Antibiotics, Clinical Trials & More: An Interview With The FDA’s John Powers, MD

This is the last major article in an ongoing series on this blog titled: “The FDA and the Pharmaceutical Industry.” Posts filed under this category focus on the intersection and relationship between the agency and drug companies.

A few months ago, I conducted an interview with Dr. John Powers, Lead Medical Officer for Antimicrobial Drug Development & Resistance at the FDA. During this wide-ranging discussion, we talked about a number of important topics, including efforts to curb the spread of antimicrobial resistance, the drawbacks of non-inferiority trials and FDA advisory boards. Powers’ extensive commentary appears below.

Interview

Q: Can you briefly tell me why it is so important to preserve the effectiveness of antibiotics?

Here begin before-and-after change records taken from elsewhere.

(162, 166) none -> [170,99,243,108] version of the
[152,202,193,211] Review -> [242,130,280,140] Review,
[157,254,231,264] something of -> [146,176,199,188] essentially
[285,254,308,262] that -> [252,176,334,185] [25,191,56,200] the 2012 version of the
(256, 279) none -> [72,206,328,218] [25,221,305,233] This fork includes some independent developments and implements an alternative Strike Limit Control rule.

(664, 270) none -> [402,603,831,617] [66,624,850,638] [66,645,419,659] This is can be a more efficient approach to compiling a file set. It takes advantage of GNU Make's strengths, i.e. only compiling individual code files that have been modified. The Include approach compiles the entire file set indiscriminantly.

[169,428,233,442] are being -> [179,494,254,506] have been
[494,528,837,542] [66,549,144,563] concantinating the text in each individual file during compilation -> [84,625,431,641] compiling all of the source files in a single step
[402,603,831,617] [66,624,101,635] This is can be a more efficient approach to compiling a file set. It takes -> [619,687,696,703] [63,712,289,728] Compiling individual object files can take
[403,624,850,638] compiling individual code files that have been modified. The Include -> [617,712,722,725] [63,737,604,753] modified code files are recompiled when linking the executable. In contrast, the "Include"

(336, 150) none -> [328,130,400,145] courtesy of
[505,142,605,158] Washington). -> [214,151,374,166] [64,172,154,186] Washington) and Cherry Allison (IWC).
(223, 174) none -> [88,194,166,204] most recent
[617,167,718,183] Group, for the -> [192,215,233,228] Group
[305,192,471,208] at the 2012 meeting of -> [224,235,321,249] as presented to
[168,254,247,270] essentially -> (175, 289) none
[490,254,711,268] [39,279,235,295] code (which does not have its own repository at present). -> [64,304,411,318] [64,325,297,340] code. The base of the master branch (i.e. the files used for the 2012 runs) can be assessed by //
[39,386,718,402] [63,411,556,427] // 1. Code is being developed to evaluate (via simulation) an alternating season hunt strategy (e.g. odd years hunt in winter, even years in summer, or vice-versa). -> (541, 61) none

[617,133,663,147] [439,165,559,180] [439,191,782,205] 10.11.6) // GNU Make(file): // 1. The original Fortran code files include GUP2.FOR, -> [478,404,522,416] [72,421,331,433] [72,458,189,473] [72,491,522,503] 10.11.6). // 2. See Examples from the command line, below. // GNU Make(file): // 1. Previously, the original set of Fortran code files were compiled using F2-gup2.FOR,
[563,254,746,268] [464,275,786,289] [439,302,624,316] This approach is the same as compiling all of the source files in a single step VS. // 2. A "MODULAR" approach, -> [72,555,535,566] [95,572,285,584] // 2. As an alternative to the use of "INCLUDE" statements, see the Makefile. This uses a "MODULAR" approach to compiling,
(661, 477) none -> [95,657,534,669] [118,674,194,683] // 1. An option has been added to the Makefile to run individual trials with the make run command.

A: There are two answers to this question:

a. We want to preserve the effectiveness of antibiotics so that when people need these drugs for serious and life-threatening diseases, they will be effective. Using an antibiotic inappropriately can negate its use. If someone receives an antibiotic for a viral upper respiratory tract infection, then when they need that drug if they develop pneumonia, it may no longer be effective. Even more of an issue, if one of their relatives develops pneumonia, the drug may not be effective for them either. It’s hard to think of another class of drugs where the use of a medication affects patient B even though it is being used in patient A. So, the real reason we want to use these drugs carefully is so that they work when we need them.

b. There is another reason to limit the use of antibiotics to situations in which they have proven effectiveness. People widely assume that antibiotics have large treatment effects compared to placebo and relatively few adverse events. However, in self-resolving diseases the benefits of antibiotics may be small, which magnifies any potential issues with toxicities. In addition, the benefits in these self-resolving diseases (getting rid of sniffles or cough) may be of a similar nature to the adverse events caused by the drugs (diarrhea and headache). Many of the serious adverse events associated with antibiotic use occur in people who either do not have a bacterial infection or who have a self-resolving disease where the benefits of antibiotics may be small. This shifts the risk-benefit equation such that serious adverse events become more concerning when the benefits are less. Antibiotics are life saving drugs for serious and life threatening infections, but it is asking a lot of a drug to be “life saving” for a disease that itself is not commonly a cause of mortality or serious morbidity. Antibiotics are prescribed to treat diseases in patients, not merely to treat organisms or isolates, so we need to know how the antibiotics affect the course of the disease in people and that the drug has a benefit for patients. We can preserve the effectiveness of antibiotics by ensuring people are diagnosed appropriately when they have a bacterial infection. There is a desperate need for better diagnosis. We simply don’t have adequate procedures and processes to identify who has an infection, when the infection is caused by a virus, who will benefit from antibiotics even if the infection is bacterial and who will not, and what the resistance pattern of the causative organism, if that even makes a difference in self-resolving diseases. All of this can lead to inappropriate use and unnecessary adverse events.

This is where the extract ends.